Per formalizzare la dedica alla Misericordia – imposta dal Comune nell’anno del Giubileo indetto da Papa Francesco – sceglie una figura che faticosamente ne sostiene un’altra: vorrebbero esserci la pietà, il mutuo soccorso, il volontariato, la solidarietà umana nel momento del bisogno. Ne esce, in realtà, una contorsione di copri slabbrati, senza teste né braccia, un quadro doloroso e addolorato, sofferente, che nonostante lo sforzo compiuto dagli angeli per sospingerli verso la Madonna, verso l’Eterno, sono destinatati a rimanere schiantati sulla terra, qui tra noi, dove la gloria non esiste, dove ci si sporca le mani quotidianamente, nel gorgo puzzolente della vita. Dove il cuore non basta.

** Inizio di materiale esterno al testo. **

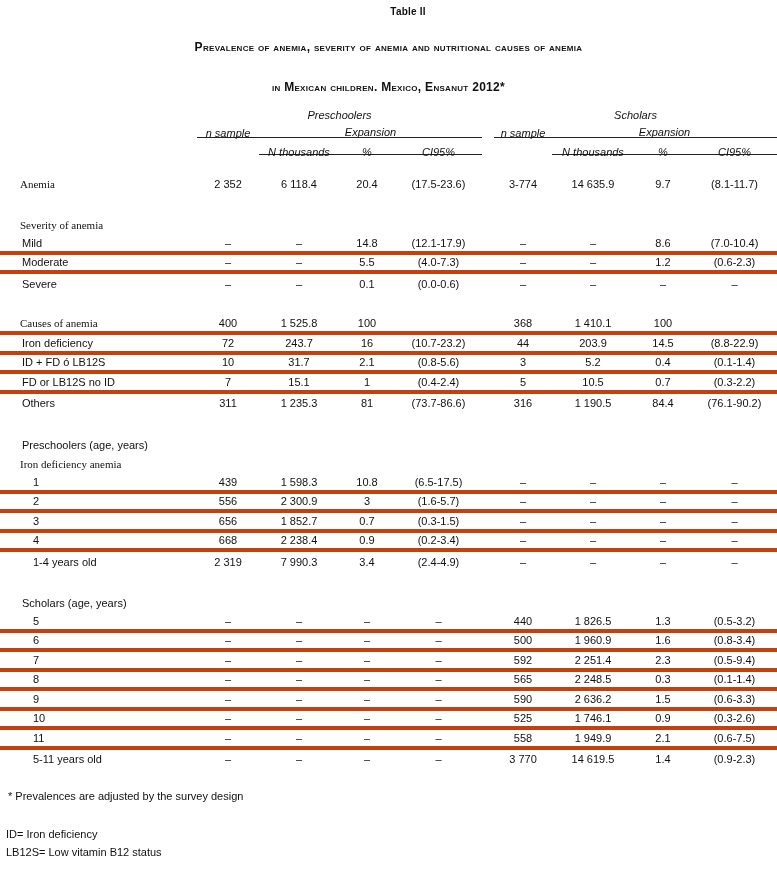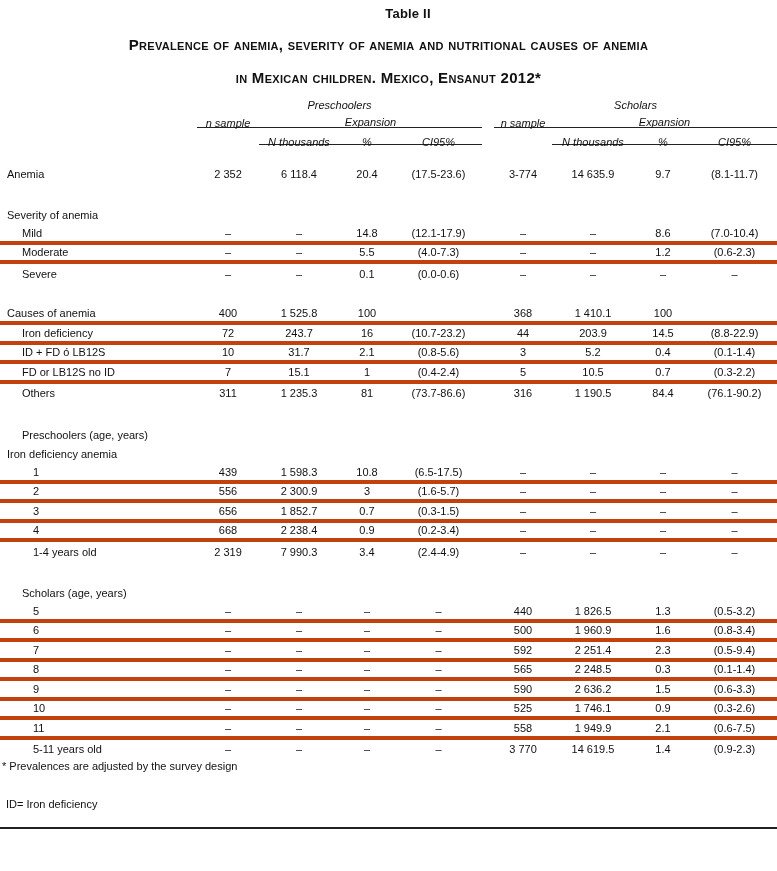--- a/index.html
+++ b/index.html
@@ -9,22 +9,22 @@
     width:777px; height:871px;
     margin:0 auto;
     background:#ffffff;
     color:#111111;
     font-family:"Liberation Sans","DejaVu Sans",sans-serif;
     font-size:11px;
     overflow:hidden;
   }
   
   .title-block { padding-top:6px; text-align:center; }
-  .table-label { font-size:13px; font-weight:bold; letter-spacing:0.2px;margin-left:39px; }
-  .table-title { font-size:15px; font-weight:bold; font-variant:small-caps; letter-spacing:0.3px; line-height:19px; margin-top:14px; }
+  .table-label { font-size:10px; font-weight:bold; letter-spacing:0.2px;margin-left:39px; }
+  .table-title { font-size:12px; font-weight:bold; font-variant:small-caps; letter-spacing:0.3px; line-height:19px; margin-top:21px; }
   
   .grid {
     display:grid;
     grid-template-columns:197px 62px 80px 56px 87px 12px 58px 82px 58px 85px;
     align-items:end;
   }
   
   .thead { margin-top:12px; font-style:italic; }
   .hrow1 { height:17px; }
   .hrow2 { height:20px; }
@@ -38,25 +38,25 @@
   .span-sch-exp { grid-column:8 / span 3; border-bottom:1px solid #222; }
   .sub-p1 { grid-column:3; } .sub-p2 { grid-column:4; } .sub-p3 { grid-column:5; }
   .sub-s1 { grid-column:8; } .sub-s2 { grid-column:9; } .sub-s3 { grid-column:10; }
   
   .tbody { margin-top:7px; }
   .trow { height:19.5px; align-items:center; }
   .trow.rule { border-bottom:4px solid #c2410c; }
   .spacer { height:22px; }
   .cell { text-align:center; white-space:nowrap; }
   .cell.label { text-align:left; }
-  .ind0 .cell.label { padding-left:7px; }
+  .ind0 .cell.label { padding-left:20px;font-family:Liberation Serif, serif; }
   .ind1 .cell.label { padding-left:22px; }
   .ind2 .cell.label { padding-left:33px; }
   
-  .footnote { margin-top:1px; padding-left:2px; }
+  .footnote { margin-top:21px; padding-left:8px; }
   .abbr-block { margin-top:24px; padding-left:6px; line-height:17.5px; }
   .bottom-rule { margin-top:13px; height:2px; background:#222; width:100%; }
 </style>
 </head>
 <body>
 
 <div class="page">
 
   <div class="title-block">
     <div class="table-label">Table II</div>
@@ -401,17 +401,18 @@
         <div class="cell num">14 619.5</div>
         <div class="cell num">1.4</div>
         <div class="cell num">(0.9-2.3)</div>
       </div>
     </div>
 
   <div class="footnote">* Prevalences are adjusted by the survey design</div>
 
   <div class="abbr-block">
     <div>ID= Iron deficiency</div>
+    <div>LB12S= Low vitamin B12 status</div>
   </div>
 
   <div class="bottom-rule"></div>
 
 </div>
 
 </body></html>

Andreini non tradisce se stesso – e questo è un pregio – e confeziona un drappellone che parla di lui: tinte neutre che non richiamino le contrade (lo aveva dichiarato e lo ha mantenuto), richiami evidenti e altrettanto dichiarati al surrealismo e alla metafisica che sono un po’ la sua cifra. Un tratto pulito – di chi il pennello lo tiene in mano sovente e su soggetti precisi e definiti – e il fondo oro su cui posizionare gli stemmi che, da una parte, conferma e sostiene la neutralità delle tinte senza dare spazio al carillon dei colori, dall’altra rende (forse?) ipotetico omaggio alla pittura senese del Trecento e ai fondi oro che furono già di Simone Martini. La ‘rete’ che si intravede sotto i corpi lacerati – una sorta di anima di ferro come quella che sostiene la cartapesta sui carri di Viareggio – fa capolino qua e là, immancabile come in tutto il suo lavoro.

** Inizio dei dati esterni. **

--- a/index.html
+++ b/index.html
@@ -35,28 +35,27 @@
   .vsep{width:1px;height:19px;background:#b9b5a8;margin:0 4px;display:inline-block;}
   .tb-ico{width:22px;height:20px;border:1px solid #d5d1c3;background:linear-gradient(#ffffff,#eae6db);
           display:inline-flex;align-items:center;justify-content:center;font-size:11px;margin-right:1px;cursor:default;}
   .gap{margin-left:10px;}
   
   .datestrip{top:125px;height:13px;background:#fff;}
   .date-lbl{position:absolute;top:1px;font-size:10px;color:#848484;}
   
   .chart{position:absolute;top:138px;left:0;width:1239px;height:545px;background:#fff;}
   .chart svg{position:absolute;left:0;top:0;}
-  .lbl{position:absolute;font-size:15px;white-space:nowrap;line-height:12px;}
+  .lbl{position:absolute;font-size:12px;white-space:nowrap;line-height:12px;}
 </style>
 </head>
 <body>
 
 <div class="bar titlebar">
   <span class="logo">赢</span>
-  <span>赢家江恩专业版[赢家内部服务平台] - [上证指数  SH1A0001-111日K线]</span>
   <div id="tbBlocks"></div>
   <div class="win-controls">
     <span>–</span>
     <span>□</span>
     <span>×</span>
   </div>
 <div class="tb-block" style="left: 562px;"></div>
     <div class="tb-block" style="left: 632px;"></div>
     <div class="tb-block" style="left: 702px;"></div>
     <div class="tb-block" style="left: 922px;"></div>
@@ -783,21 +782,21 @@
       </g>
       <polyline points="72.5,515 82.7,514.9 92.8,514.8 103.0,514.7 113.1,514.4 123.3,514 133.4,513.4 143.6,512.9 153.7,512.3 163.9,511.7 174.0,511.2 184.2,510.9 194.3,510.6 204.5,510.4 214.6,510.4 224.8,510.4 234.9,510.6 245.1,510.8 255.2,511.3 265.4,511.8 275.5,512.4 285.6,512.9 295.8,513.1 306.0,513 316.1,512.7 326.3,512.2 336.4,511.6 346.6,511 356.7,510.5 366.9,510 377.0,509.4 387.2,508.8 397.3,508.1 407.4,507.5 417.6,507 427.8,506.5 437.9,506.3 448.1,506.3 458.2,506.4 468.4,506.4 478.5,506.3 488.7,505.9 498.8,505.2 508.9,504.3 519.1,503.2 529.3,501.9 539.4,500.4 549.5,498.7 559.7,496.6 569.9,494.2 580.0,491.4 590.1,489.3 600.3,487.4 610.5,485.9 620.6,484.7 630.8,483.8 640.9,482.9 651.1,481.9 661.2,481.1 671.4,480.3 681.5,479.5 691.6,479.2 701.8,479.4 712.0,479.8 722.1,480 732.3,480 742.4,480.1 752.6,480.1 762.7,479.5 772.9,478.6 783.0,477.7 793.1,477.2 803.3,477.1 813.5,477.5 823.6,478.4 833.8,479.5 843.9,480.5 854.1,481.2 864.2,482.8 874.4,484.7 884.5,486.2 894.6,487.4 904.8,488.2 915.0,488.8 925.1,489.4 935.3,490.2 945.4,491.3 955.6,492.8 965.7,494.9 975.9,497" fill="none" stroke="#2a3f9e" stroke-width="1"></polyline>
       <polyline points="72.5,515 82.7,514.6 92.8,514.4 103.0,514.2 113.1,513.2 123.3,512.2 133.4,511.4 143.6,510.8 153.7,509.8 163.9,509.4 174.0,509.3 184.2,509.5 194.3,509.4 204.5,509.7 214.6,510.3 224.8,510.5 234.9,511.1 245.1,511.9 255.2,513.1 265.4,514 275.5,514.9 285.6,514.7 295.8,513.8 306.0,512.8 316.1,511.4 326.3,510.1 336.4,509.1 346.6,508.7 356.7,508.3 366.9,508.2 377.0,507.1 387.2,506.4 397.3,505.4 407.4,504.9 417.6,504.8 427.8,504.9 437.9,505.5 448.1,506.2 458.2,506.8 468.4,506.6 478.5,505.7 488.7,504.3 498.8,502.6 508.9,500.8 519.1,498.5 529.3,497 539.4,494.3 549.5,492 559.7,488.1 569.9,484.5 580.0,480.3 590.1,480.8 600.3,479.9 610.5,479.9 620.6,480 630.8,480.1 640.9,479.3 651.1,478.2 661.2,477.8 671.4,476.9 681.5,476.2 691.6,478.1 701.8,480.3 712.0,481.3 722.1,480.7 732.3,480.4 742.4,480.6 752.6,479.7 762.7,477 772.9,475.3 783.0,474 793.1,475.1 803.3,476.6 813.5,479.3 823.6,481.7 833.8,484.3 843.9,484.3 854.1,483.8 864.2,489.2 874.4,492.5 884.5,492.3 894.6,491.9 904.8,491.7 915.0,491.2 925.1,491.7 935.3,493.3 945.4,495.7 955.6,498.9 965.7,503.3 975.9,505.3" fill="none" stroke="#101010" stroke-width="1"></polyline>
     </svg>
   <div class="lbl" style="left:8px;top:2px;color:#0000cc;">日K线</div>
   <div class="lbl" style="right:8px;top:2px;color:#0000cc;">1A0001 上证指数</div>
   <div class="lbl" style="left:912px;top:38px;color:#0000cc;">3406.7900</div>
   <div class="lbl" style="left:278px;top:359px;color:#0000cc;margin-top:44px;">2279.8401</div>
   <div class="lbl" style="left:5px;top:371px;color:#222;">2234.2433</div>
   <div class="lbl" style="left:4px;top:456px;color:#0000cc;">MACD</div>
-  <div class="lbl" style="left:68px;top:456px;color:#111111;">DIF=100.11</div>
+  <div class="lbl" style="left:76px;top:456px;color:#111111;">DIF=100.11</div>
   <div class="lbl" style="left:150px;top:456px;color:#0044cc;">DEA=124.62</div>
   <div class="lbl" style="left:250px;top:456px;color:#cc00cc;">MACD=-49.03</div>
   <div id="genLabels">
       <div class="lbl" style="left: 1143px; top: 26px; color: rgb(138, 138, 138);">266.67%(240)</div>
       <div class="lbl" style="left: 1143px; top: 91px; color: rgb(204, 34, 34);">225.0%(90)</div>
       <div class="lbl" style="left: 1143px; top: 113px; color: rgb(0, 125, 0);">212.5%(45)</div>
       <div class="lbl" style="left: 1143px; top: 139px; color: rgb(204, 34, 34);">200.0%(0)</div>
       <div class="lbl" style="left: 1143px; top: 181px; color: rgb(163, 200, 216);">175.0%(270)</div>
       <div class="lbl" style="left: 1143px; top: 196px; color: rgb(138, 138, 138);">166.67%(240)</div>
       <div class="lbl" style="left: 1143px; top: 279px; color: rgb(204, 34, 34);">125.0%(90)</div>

Ecco, è lì che Andreini legge davvero questa Siena, questa Festa. Nel momento in cui straccia la superficie patinata per vedere cosa c’è dentro. Nel momento in cui strappa l’involucro colorato per scoprire cosa nasconde. Non nasconde niente. Nasconde il vuoto delle idee che mancano, galleggianti sotto l’immagine incartata ad arte. Nasconde la contraddizione di una città che ha avuto la presunzione (fallita) di trasformarsi in capitale europea delle cultura, che ha la pretesa di mantenersi unica nella propria identità collettiva in un’era globalizzata che tutto abbatte e tutto travolge, che ha l’ambizione di farsi caposaldo di un nuovo modello culturale intelligente ma che invece continua ad annegare dentro ai vuoti nascosti sotto la propria superficie.

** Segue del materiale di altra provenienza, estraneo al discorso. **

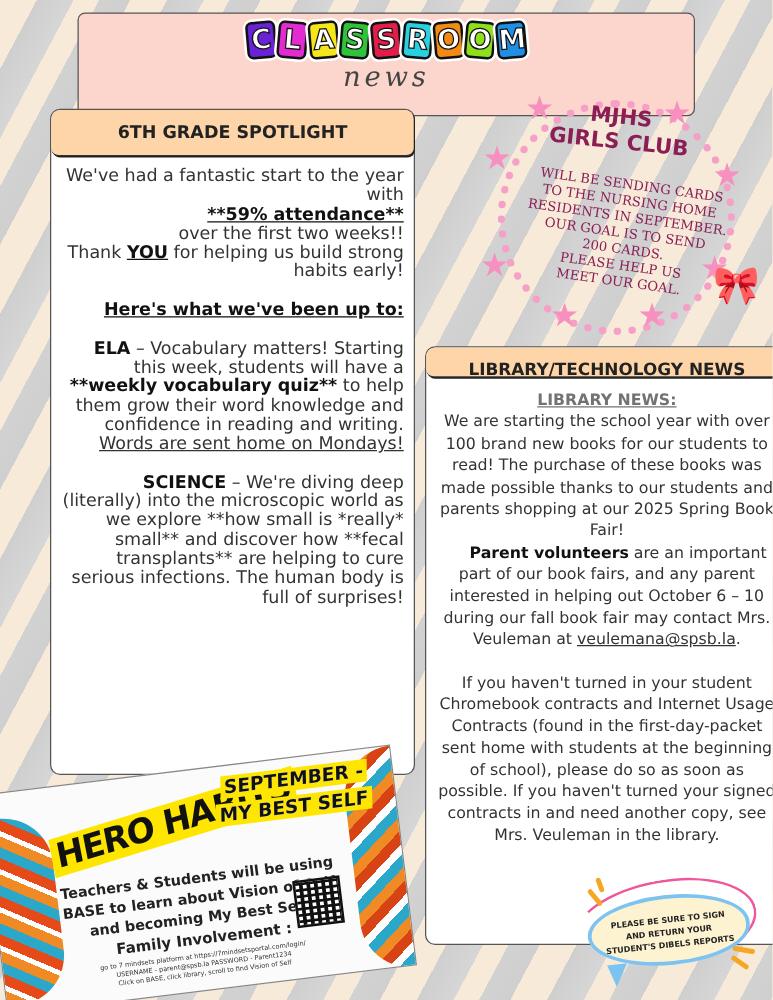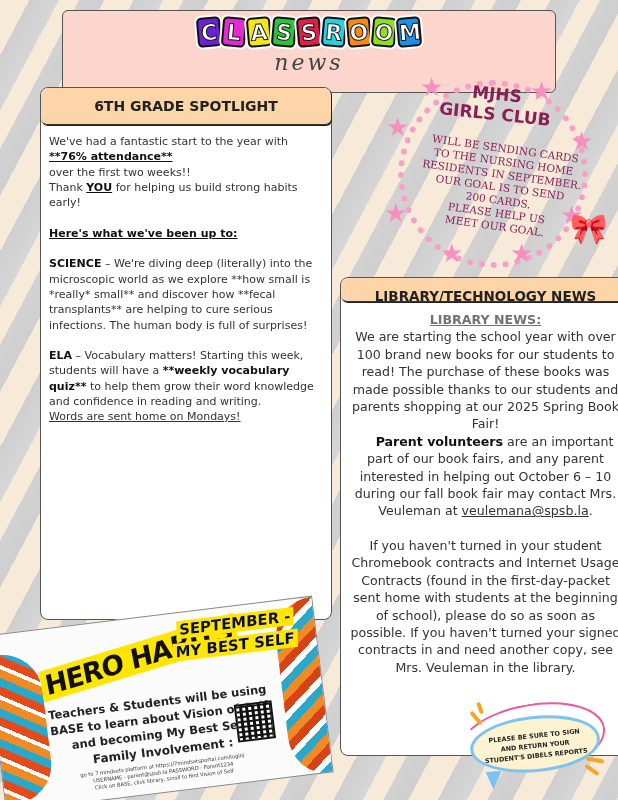--- a/index.html
+++ b/index.html
@@ -44,21 +44,21 @@
   }
   .card-header {
     background: #fdd5a8; border-bottom: 1.5px solid #333;
     border-radius: 7px 7px 6px 6px; text-align: center;
     font-family: "DejaVu Sans", sans-serif; font-weight: bold; color: #222;
     box-shadow: 1px 1px 0 #222;
   }
   .left-card { left: 17px; top: 87px; width: 292px; height: 533px; }
   .left-card .card-header { height: 37px; line-height: 36px; font-size: 14px; }
   .left-body {
-    padding: 9px 8px 0 8px; text-align: left; font-size: 11px; line-height: 15.3px; color: #333;
+    padding: 9px 8px 0 8px; text-align: right; font-size: 14px; line-height: 15.3px; color: #333;
   }
   .left-body p { margin-bottom: 15.3px; }
   .left-body b { color: #111; }
   .u { text-decoration: underline; }
   .right-card { left: 317px; top: 277px; width: 291px; height: 479px; }
   .right-card .card-header { height: 24px; line-height: 36px; font-size: 13.5px; }
   .right-body {
     padding: 9px 6px 0 6px; text-align: center; font-size: 12.6px; line-height: 17.4px; color: #333;
   }
   .right-body b { color: #111; padding-left: 18px; }
@@ -168,27 +168,27 @@
       <span style="background: rgb(31, 143, 230); transform: rotate(-5deg);">M</span>
     </div>
   <div class="news-script">news</div>
 </div>
 
 <div class="card left-card">
   <div class="card-header">6TH GRADE SPOTLIGHT</div>
   <div class="left-body">
     <p>
       <span>We've had a fantastic start to the year with</span><br>
-      <b class="u">**76% attendance**</b><br>
+      <b class="u">**59% attendance**</b><br>
       <span>over the first two weeks!!</span><br>
       <span>Thank </span><b class="u">YOU</b><span> for helping us build strong habits early!</span>
     </p>
     <p><b class="u">Here's what we've been up to:</b></p>
+    <p><b>ELA</b><span> – Vocabulary matters! Starting this week, students will have a </span><b>**weekly vocabulary quiz**</b><span> to help them grow their word knowledge and confidence in reading and writing.</span><br><span class="u">Words are sent home on Mondays!</span></p>
     <p><b>SCIENCE</b><span> – We're diving deep (literally) into the microscopic world as we explore **how small is *really* small** and discover how **fecal transplants** are helping to cure serious infections. The human body is full of surprises!</span></p>
-    <p><b>ELA</b><span> – Vocabulary matters! Starting this week, students will have a </span><b>**weekly vocabulary quiz**</b><span> to help them grow their word knowledge and confidence in reading and writing.</span><br><span class="u">Words are sent home on Mondays!</span></p>
   </div>
 </div>
 
 <div class="girls-club">
   <div class="gc-ring"></div>
   <span class="gc-star" style="left:40px;top:2px;">★</span>
   <span class="gc-star" style="left:150px;top:6px;">★</span>
   <span class="gc-star" style="left:6px;top:42px;">★</span>
   <span class="gc-star" style="left:190px;top:56px;">★</span>
   <span class="gc-star" style="left:4px;top:128px;">★</span>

Abbandonata ormai, dichiaratamente, la volontà di utilizzare il drappellone come strumento di contaminazione con il contemporaneo, come veicolo di dialogo coi linguaggi espressivi internazionali e dunque come terreno di confronto tra le arti, Siena pesca un proprio figlio legittimo e proprio da lui, inaspettatamente, prende indietro lo specchio del proprio presente lacerato. La fotografia a tinte (tenui ma) fosche di un’età intermittente che non ha ancora fatto pace col passato ma che, al contempo, non ha ancora chiara la propria strada verso il futuro. Una composizione battagliera, sì, ma anche drammatica, addolorata, ansiosa al limite del tragico, ancor più incupita da quei cavalli dal corpo mangiato e spolpato, che mette definitivamente da parte l’aspetto gioioso e ‘leggero’ della Festa di popolo.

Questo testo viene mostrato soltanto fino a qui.